Film franco-américain de Luc Besson (2023), avec Caleb Landry Jones, Jojo T. Gibbs, Christopher Denham, Grace Palma, Clemens Schick, John Charles Aguilar, Iris Bry, Marisa Berenson, Lincoln Powell, Alexander Settineri, Michael Garza, Derek Slow, Avant Strangel, James Payton, Bennett Saltzman… 1h54. Sortie le 27 septembre 2023.
Caleb Landry Jones
Célébré dans les années 80 comme l’un des trois glorieux du cinéma français avec le regretté Jean-Jacques Beineix et le trop rare Leos Carax, Luc Besson a enchaîné les succès comme réalisateur, puis ccomme producteur et même comme distributeur. Mais, la rengaine est connue, la Roche tarpéienne est proche du Capitole, et son empire a commencé à se fissurer avec les échecs consécutifs de Valérian et la Cité des mille planètes (2017), Taxi 5 de Frank Gastambide (2018) et Anna (2019). C’est donc en quelque sorte un convalescent qui accomplit aujourd’hui son énième retour avec DogMan. Un calvaire universel dont le héros n’est pas sans lui ressembler par bien des aspects, mais aussi de coller à notre époque par son questionnement de genre.
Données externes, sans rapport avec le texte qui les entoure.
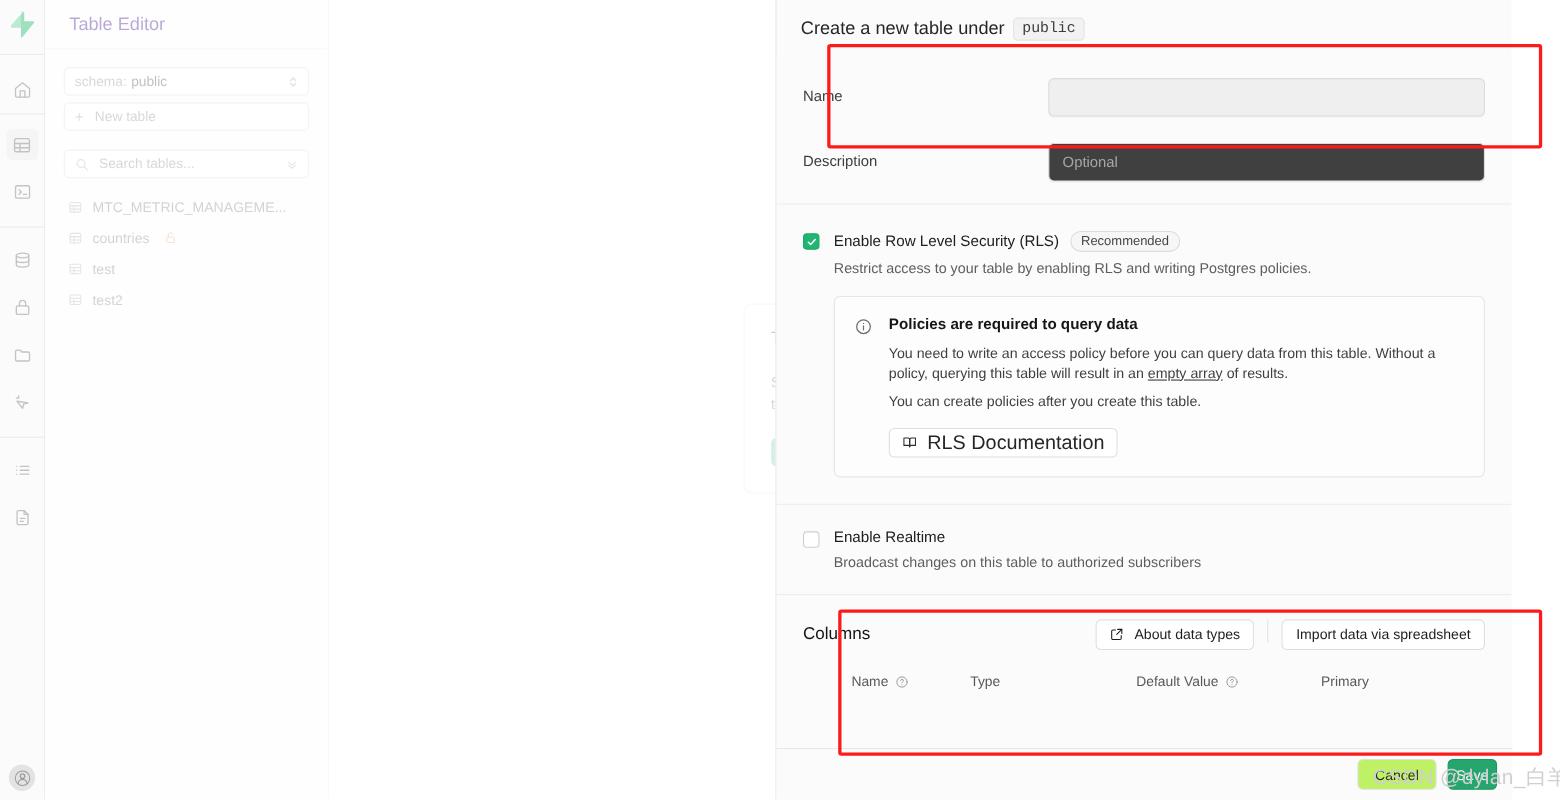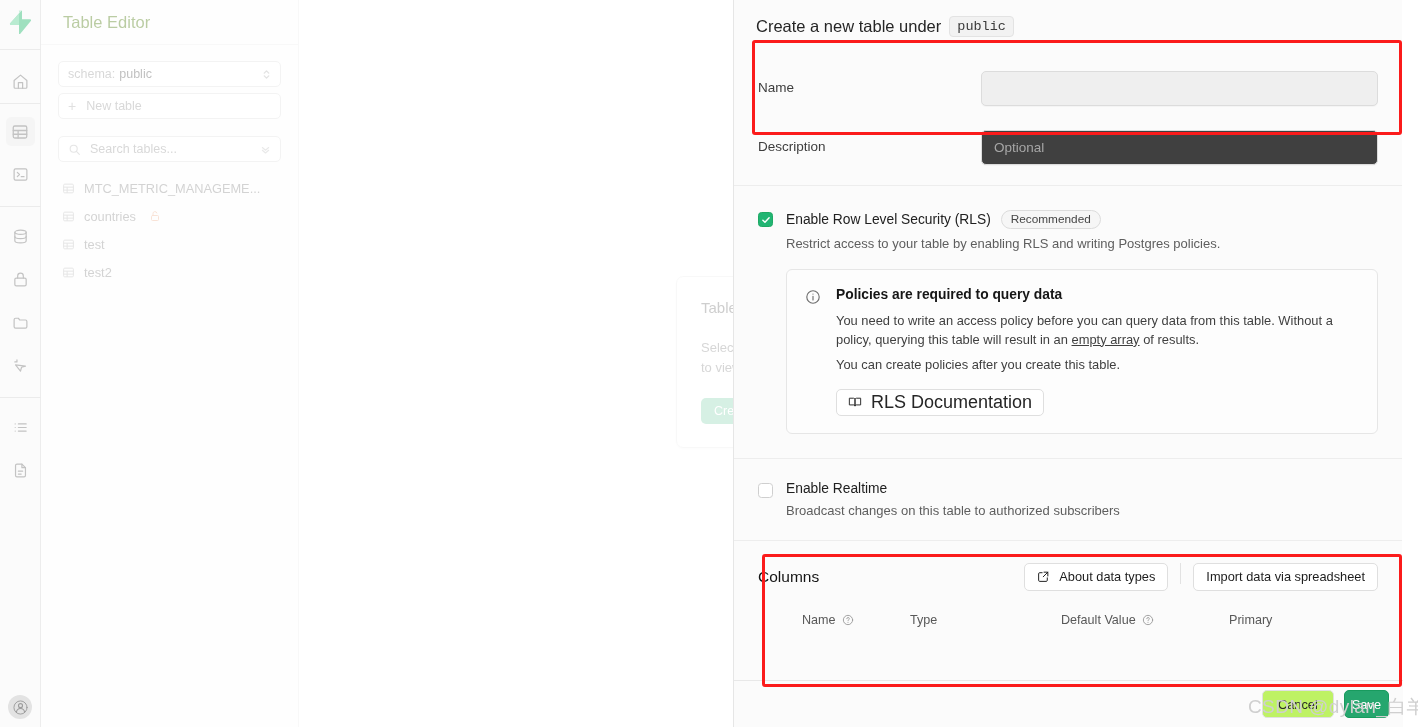--- a/index.html
+++ b/index.html
@@ -36,21 +36,21 @@
     display:flex; align-items:center; justify-content:center;
   }
 
   .nav-panel {
     position:absolute; left:41px; top:0; width:258px; height:727px;
     background:#fdfdfd; border-right:1px solid #ededed;
     opacity:.38;
   }
   .nav-title {
     height:45px; display:flex; align-items:center; padding:7px 22px;
-    font-size:16.5px; color:#4d7c0f; border-bottom:1px solid #ededed;
+    font-size:16.5px; color:#4c1d95; border-bottom:1px solid #ededed;
   }
   .nav-body { padding:16px 17px 0 17px; }
   .ctl {
     height:26px; border:1px solid #e2e2e2; border-radius:5px; background:#fff;
     display:flex; align-items:center; padding:0 9px; font-size:12.5px;
     color:#9b9b9b; margin-bottom:6px; position:relative;
   }
   .ctl .chev { margin-left:auto; font-size:9px; color:#b5b5b5; line-height:1; }
   .ctl .val { color:#5c5c5c; margin-left:4px; }
   .ctl .plus { color:#b0b0b0; margin-right:10px; font-size:14px; line-height:1;}
@@ -72,21 +72,21 @@
   .bg-card h3 { font-size:15px; font-weight:400; color:#8d8d8d; margin-bottom:22px; white-space:nowrap;}
   .bg-card p  { font-size:13px; color:#a0a0a0; line-height:20px; white-space:nowrap; }
   .bg-card .cbtn {
     margin-top:20px; display:inline-flex; align-items:center; justify-content:center;
     height:26px; padding:0 13px; border-radius:5px; background:#9fdcc0;
     color:#fff; font-size:12.5px; white-space:nowrap;
   }
 
   
   .panel {
-    position:absolute; left:733px; top:0; width:669px; height:727px;
+    position:absolute; left:705px; top:0; width:669px; height:727px;
     background:#fbfbfb; border-left:1px solid #e6e6e6;
     display:flex; flex-direction:column;
   }
   .panel-head {
     height:53px; flex:0 0 53px; display:flex; align-items:center;
     padding:0 22px; font-size:16.5px; color:#262626; gap:8px;
   }
   .schema-chip {
     font-family:"Liberation Mono", monospace; font-size:13.5px;
     background:#f2f2f2; border:1px solid #e3e3e3; border-radius:4px;

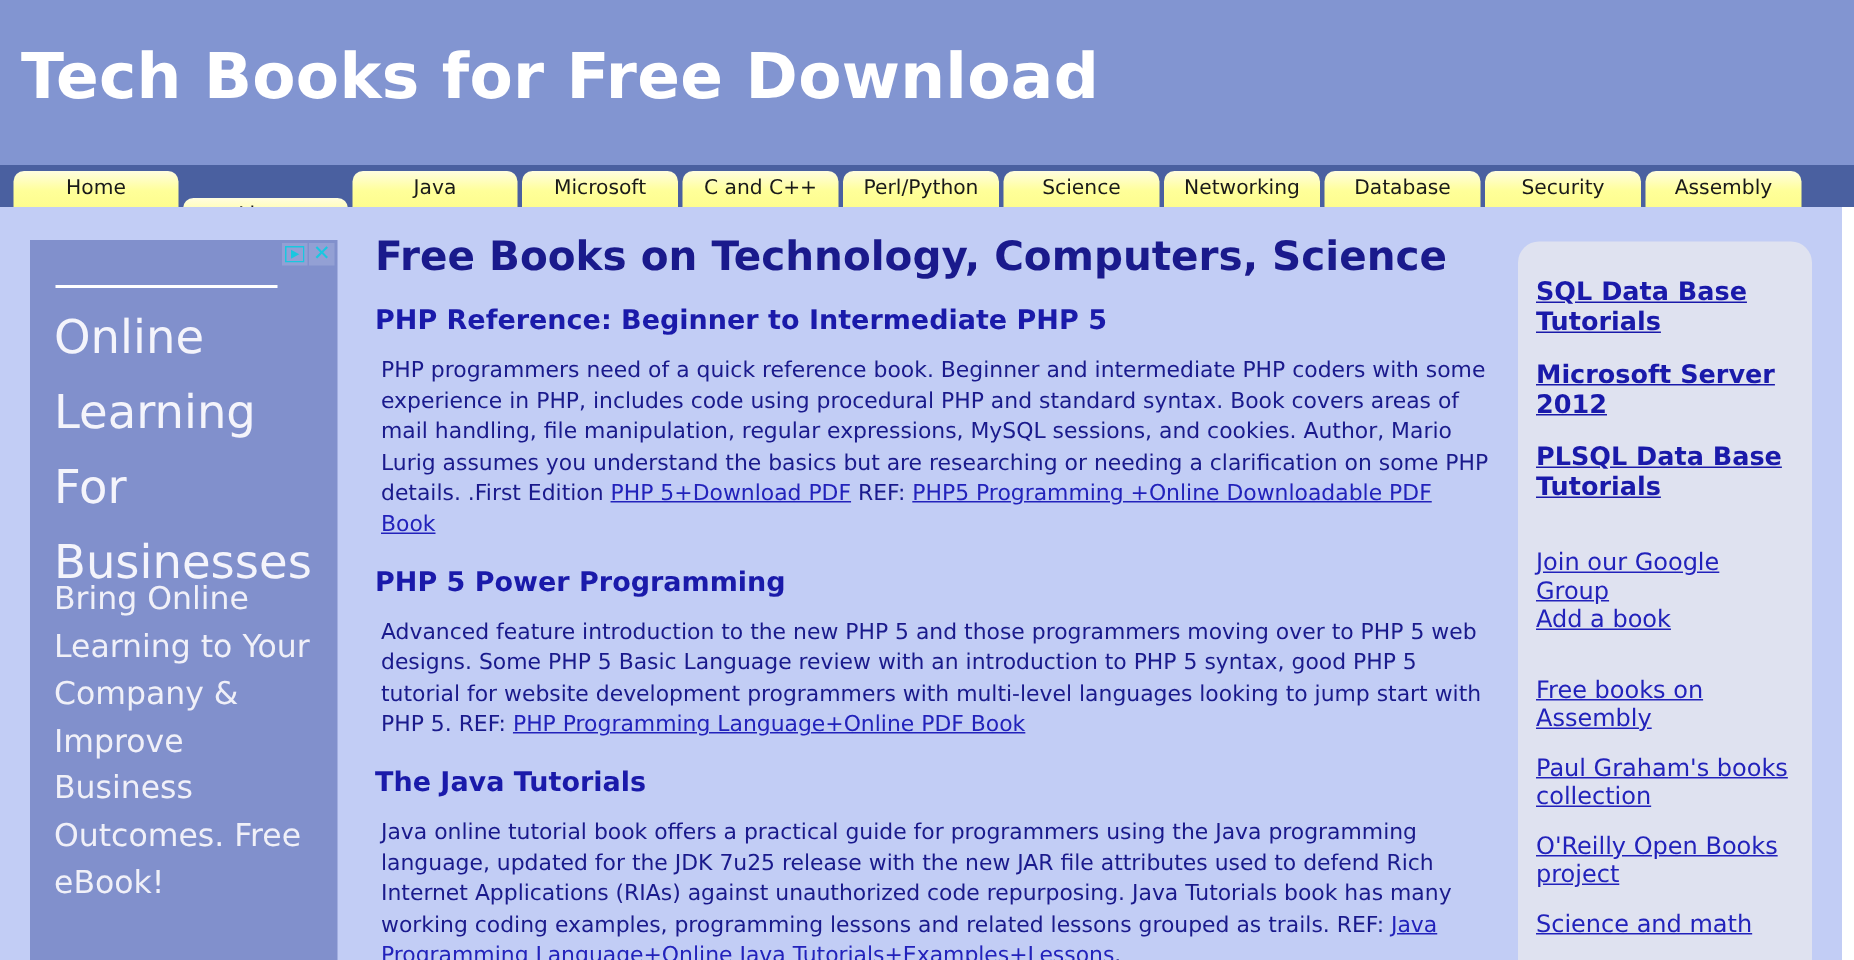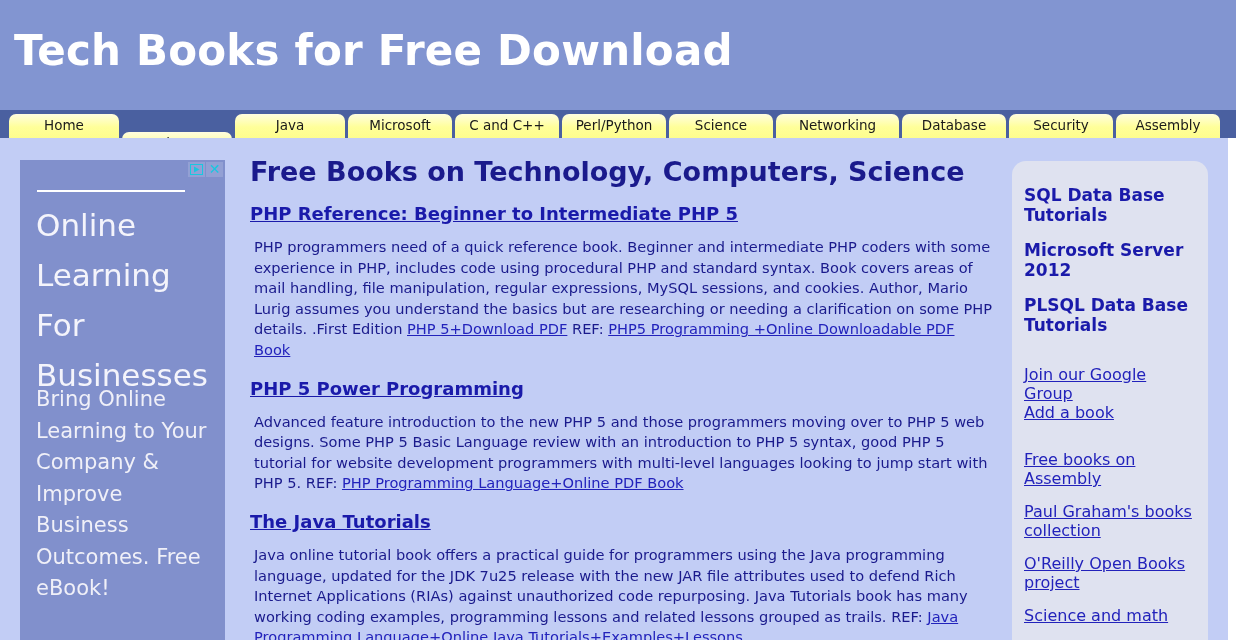--- a/index.html
+++ b/index.html
@@ -173,21 +173,20 @@
     font-weight: bold;
     margin: 0 0 16px 0;
     font-family: "DejaVu Sans", "Liberation Sans", sans-serif;
   }
   .article { margin-bottom: 17px; }
   .article-title {
     display: inline-block;
     color: #1a1aaa;
     font-size: 18px;
     font-weight: bold;
-    text-decoration: underline;
     margin: 0 0 9px 0;
     cursor: pointer;
     font-family: "DejaVu Sans", "Liberation Sans", sans-serif;
   }
   .article-body {
     color: #1a1a8c;
     font-size: 14.6px;
     line-height: 20.6px;
     margin: 4px;
     font-family: "DejaVu Sans", "Liberation Sans", sans-serif;
@@ -210,20 +209,21 @@
     border-top-right-radius: 14px;
     box-sizing: border-box;
     padding: 25px 12px 0 12px;
     overflow: hidden;
   }
   .sb-major {
     display: block;
     color: #1a1aaa;
     font-size: 17px;
     font-weight: bold;
+    text-decoration: underline;
     line-height: 19.5px;
     margin-bottom: 16px;
     cursor: pointer;
     font-family: "DejaVu Sans", "Liberation Sans", sans-serif;
   }
   .sb-minor {
     display: block;
     color: #2222bb;
     font-size: 16px;
     text-decoration: underline;
@@ -246,21 +246,21 @@
 
   <div class="navbar">
     <div class="nav-tabs" id="nav-tabs">
         <div class="nav-tab" style="width: 110px; text-align: center;">Home</div>
         <div class="nav-tab" style="width: 110px; margin-top: 18px;">Linux</div>
         <div class="nav-tab" style="width: 110px;">Java</div>
         <div class="nav-tab" style="width: 104px;">Microsoft</div>
         <div class="nav-tab" style="width: 104px;">C and C++</div>
         <div class="nav-tab" style="width: 104px;">Perl/Python</div>
         <div class="nav-tab" style="width: 104px;">Science</div>
-        <div class="nav-tab" style="width: 123px;">Networking</div>
+        <div class="nav-tab" style="width: 104px;">Networking</div>
         <div class="nav-tab" style="width: 104px;">Database</div>
         <div class="nav-tab" style="width: 104px;">Security</div>
         <div class="nav-tab" style="width: 104px;">Assembly</div>
       </div>
   </div>
 
   <div class="body-area">
 
     <div class="ad-box">
       <div class="ad-icons">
Ce personnage extravagant est campé par Caleb Landry Jones, prix d’interprétation masculine à Cannes 2021 pour Nitram de Justin Kurzel. Omniprésent à l’écran, c’est un enfant martyr qui a été jeté aux chiens, au propre comme au figuré, avant de devenir un marginal, de se produire comme transformiste et de se venger de la société qui l’a humilié. Un outsider à tous les sens du terme qui succède à tant d’autres dans l’œuvre ce Luc Besson, après Nikita (1990), Léon (1994), Jeanne d’Arc (1999), Lucy (2014) et Anna. Des hommes et des femmes qui doivent se battre pour survivre, avec toujours en arrière-goût une soif de vengeance. Mais laissons aux psychanalystes le soin d’analyser ce que ces personnages doivent à leur créateur, même si force est de constater que celui-ci n’est jamais aussi inspiré que lorsqu’il est aux abois.
Caleb Landry Jones
DogMan est ni plus ni moins qu’un Revenge Movie dont la morale sous-jacente induit que les chiens sont plus fiables que les hommes. Comme souvent chez Besson, le scénario est d’ailleurs réduit à sa plus simple expression pour culminer dans un climax final qui a en outre le bon goût ici d’éviter les images choquantes en ne montrant jamais les animaux en situation de souffrance ou pis encore. La mise en scène se concentre presque exclusivement sur la composition spectaculaire de Caleb Landry Jones dans un registre entre colère et souffrance où il joue par ailleurs avec talent de son ambivalence sexuelle dans une récupération complaisante de la vogue actuelle de la transition de genre. Comme s’il synthétisait à lui seul tous les paradoxes de notre société, à commencer par son intolérance, en adoptant la posture victimaire qu’il affectionne. De là à en déduire que Luc Besson règle une fois de plus ses comptes, on se contentera de constater qu’il use de sa virtuosité pour sublimer la présence exceptionnelle de son interprète principal, lequel fait partie de ces comédiens dont on a l’impression qu’ils ne se trouvent véritablement à leur aise que dans l’excès. D’où, sans doute, la présence du film en compétition à la Mostra de Venise où la coupe Volpi du meilleur acteur a toutefois échappé. Sa composition est toutefois de celles qui ne peuvent laisser indifférent, c’est-à-dire subjuguer ou rebuter par son implication totale. Enfin, et c’est loin d’être un détail, Besson s’attache davantage aux signes extérieurs de détresse du personnage qu’à la fièvre qui le ronge. Plus à l’aise avec les gestes et l’action qu’avec la parole et les états d’âme (ce n’est pas pour rien qu’il a eu longtemps comme interprète de prédilection le peu volubile Jean Reno), il ne cherche jamais vraiment à dissiper les mystères qui entourent ce marginal muré en lui-même dont on peut imaginer qu’il ne se travestit que pour éviter d’avoir à affronter son propre reflet devenu son pire ennemi intime. Le message est clair.